Note that index and foreign key creation continues after the Dataflow import job completes. Change streams are created before the import job completes, but after all the data is imported.

  • Data location: Data is transferred between Spanner and Cloud Storage using Dataflow. Ideally all three components are located in the same region. If the components are not in the same region, moving the data across regions slows the job down.

  • Number of Dataflow workers: Optimal Dataflow workers are necessary for good performance. By using autoscaling, Dataflow chooses the number of workers for the job depending on the amount of work that needs to be done. The number of workers will, however, be capped by the quotas for CPUs, in-use IP addresses, and standard persistent disk. The Dataflow UI displays a warning icon if it encounters quota caps. In this situation, progress is slower, but the job should still complete. Autoscaling can overload Spanner leading to errors when there is a large amount of data to import.

  • Existing load on Spanner: An import job adds significant CPU load on a Spanner instance. If the instance already has a substantial existing load, then the job runs more slowly.

  • Amount of Spanner compute capacity: If the CPU utilization for the instance is over 65%, then the job runs more slowly.

Tune workers for good import performance

When starting a Spanner import job, Dataflow workers must be set to an optimal value for good performance. Too many workers overloads Spanner and too few workers results in an underwhelming import performance.

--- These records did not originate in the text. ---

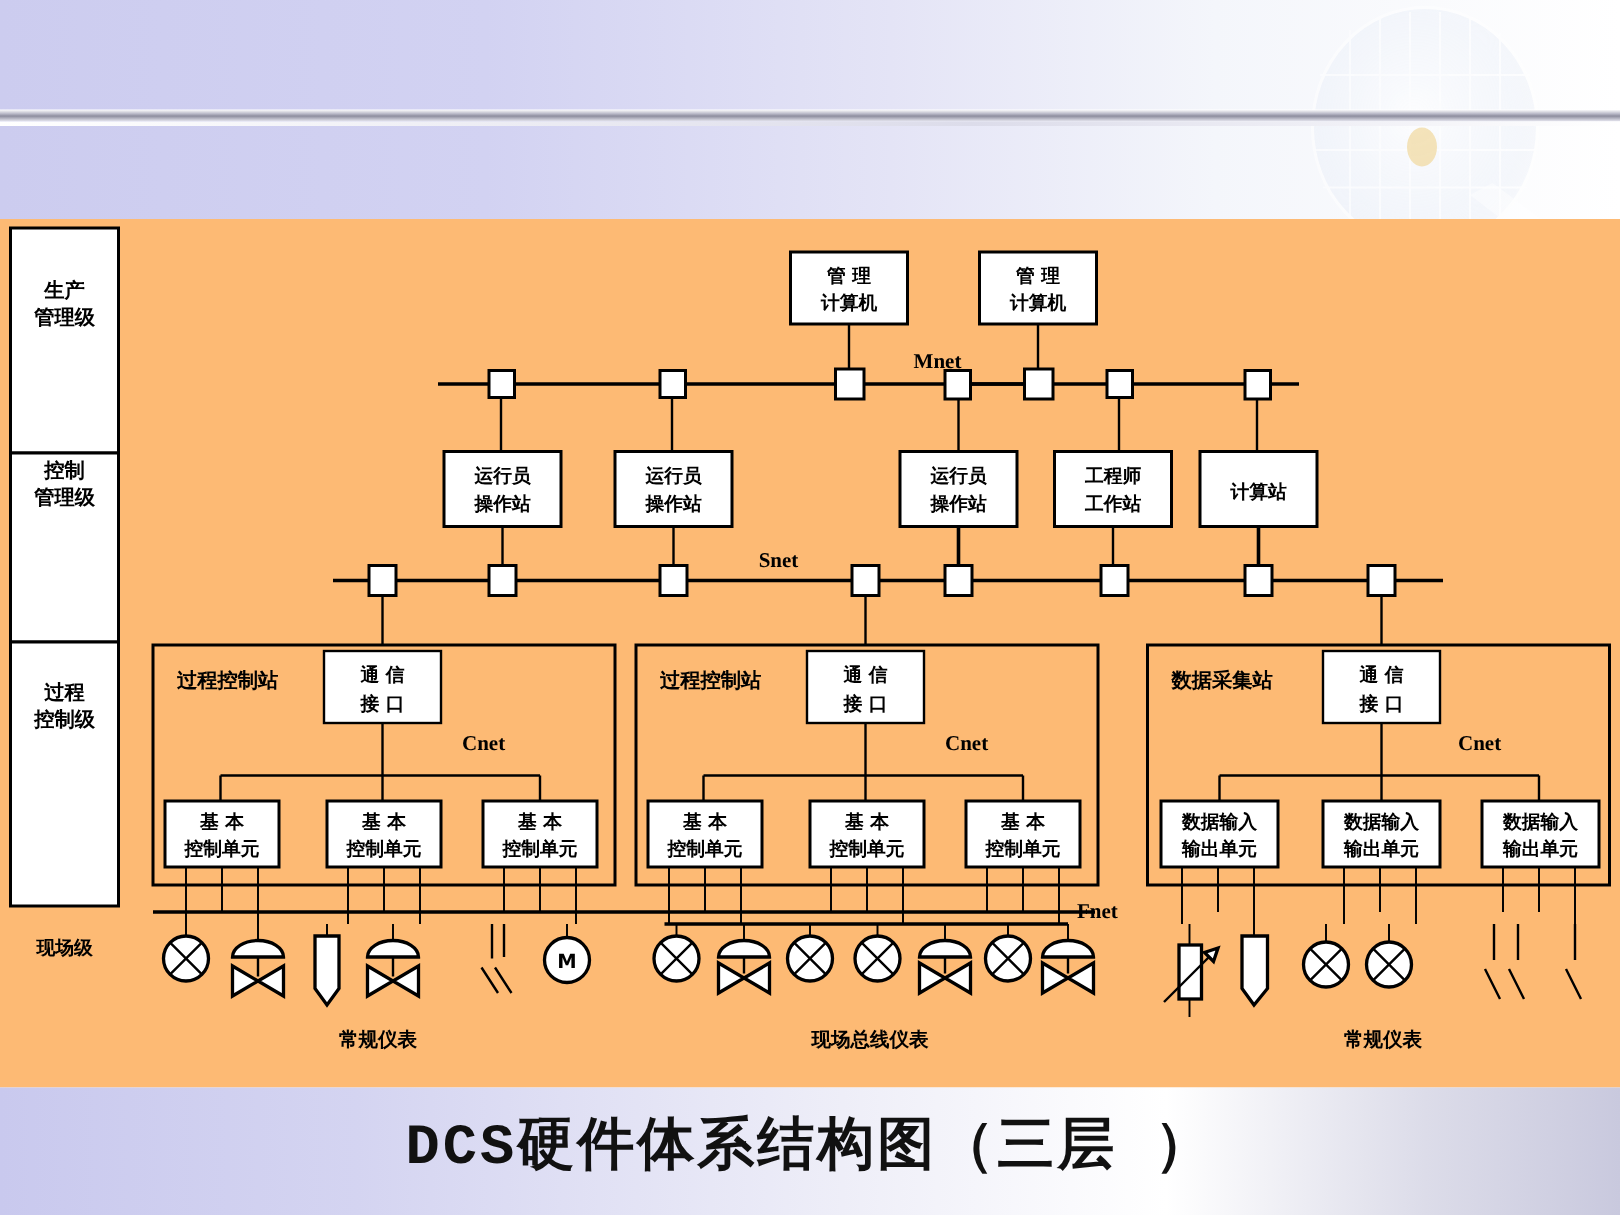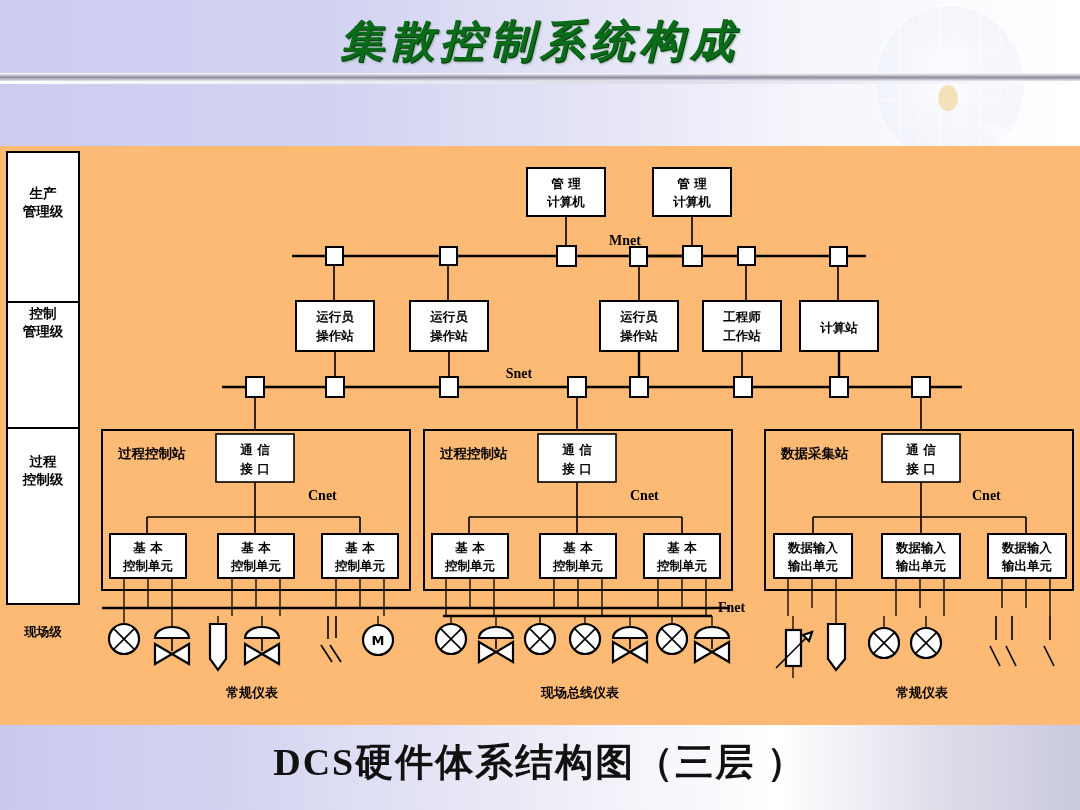"集散控制系统构成" div { html: <div>集散控制系统构成</div> -> none }
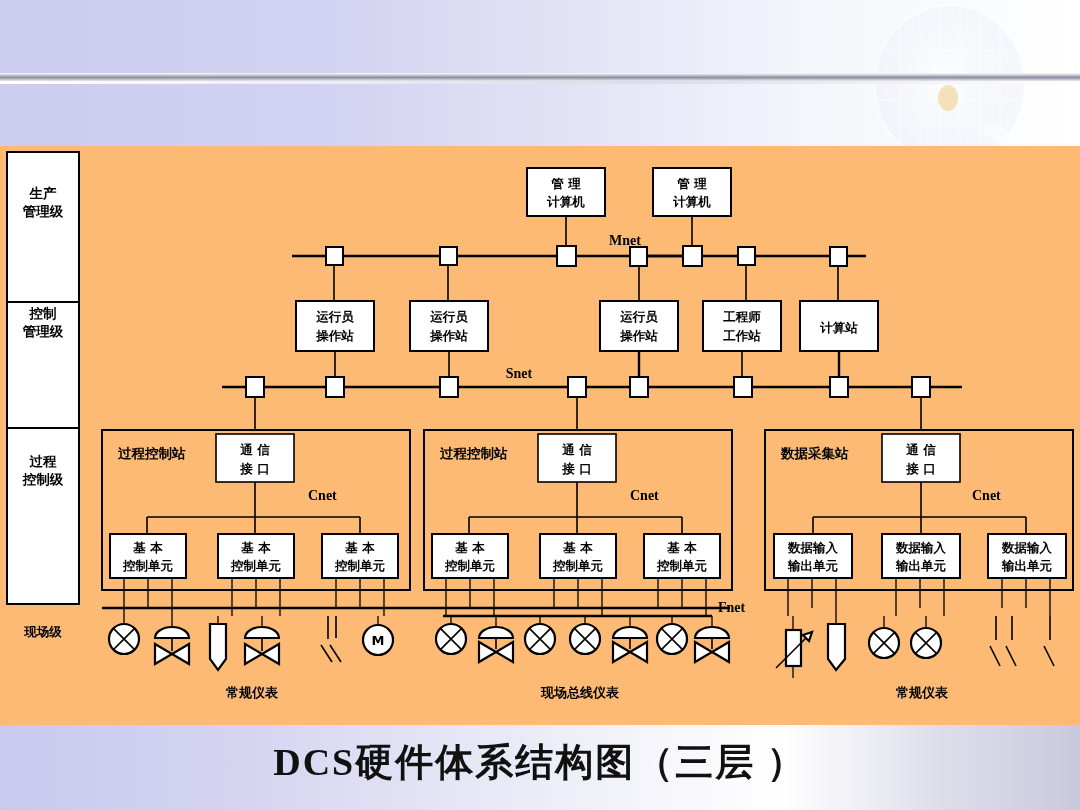"DCS硬件体系结构图（三层 ）" #caption-text { font-family: Liberation Serif, serif -> Liberation Mono, monospace }
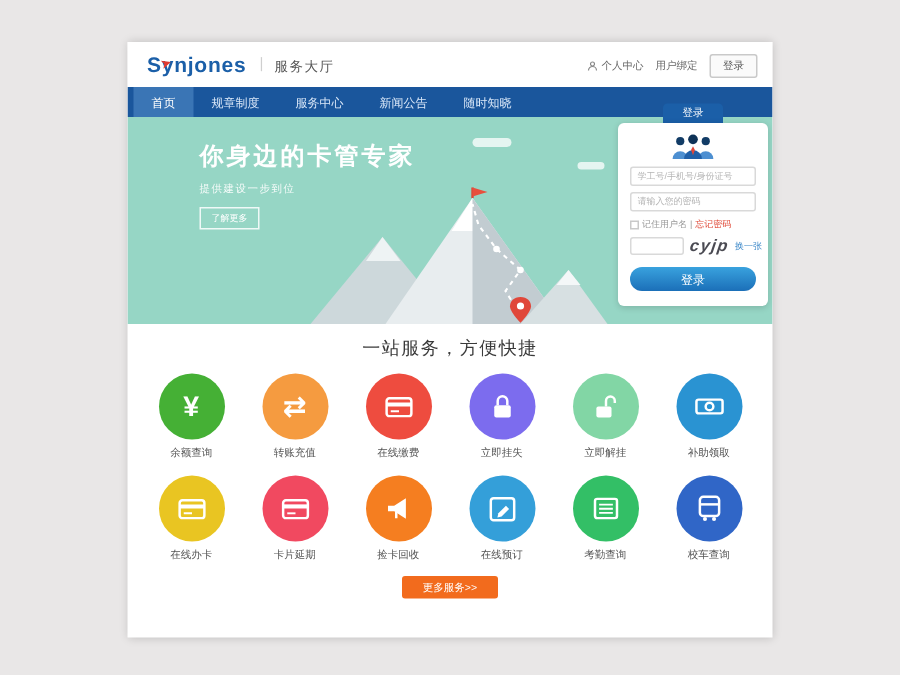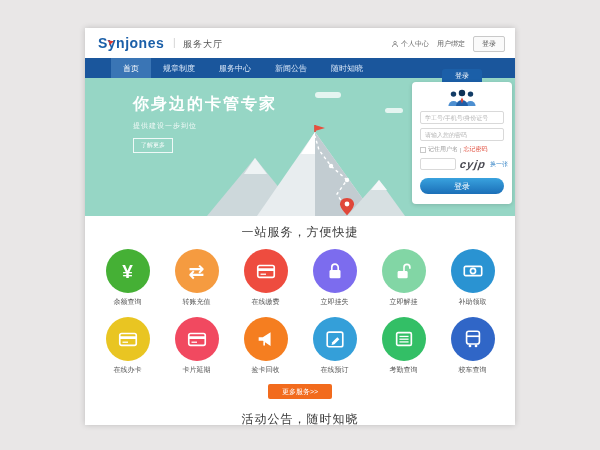"首页" .nav { padding-left: 26px -> 4px }
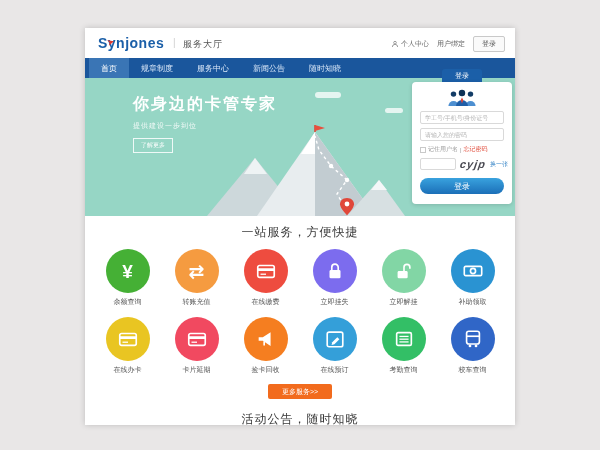"活动公告，随时知晓" div.ann { html: <div> <div>活动公告，随时知晓</div> <div> <div> <span>使用指南</span> <span>最新公告</span> <span>更多&gt;&gt;</span> </div> <div> <span>使用指南</span> <span>更多&gt;&gt;</span> </div> </div> </div> -> none }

The maximum number of workers is heavily dependent on the data size, but ideally, the total Spanner CPU utilization should be between 70% to 90%. This provides a good balance between Spanner efficiency and error-free job completion.

To achieve that utilization target in the majority of schemas and scenarios, we recommend a max number of worker vCPUs between 4-6x the number of Spanner nodes.

For example, for a 10 node Spanner instance, using n1-standard-2 workers, you would set max workers to 25, giving 50 vCPUs.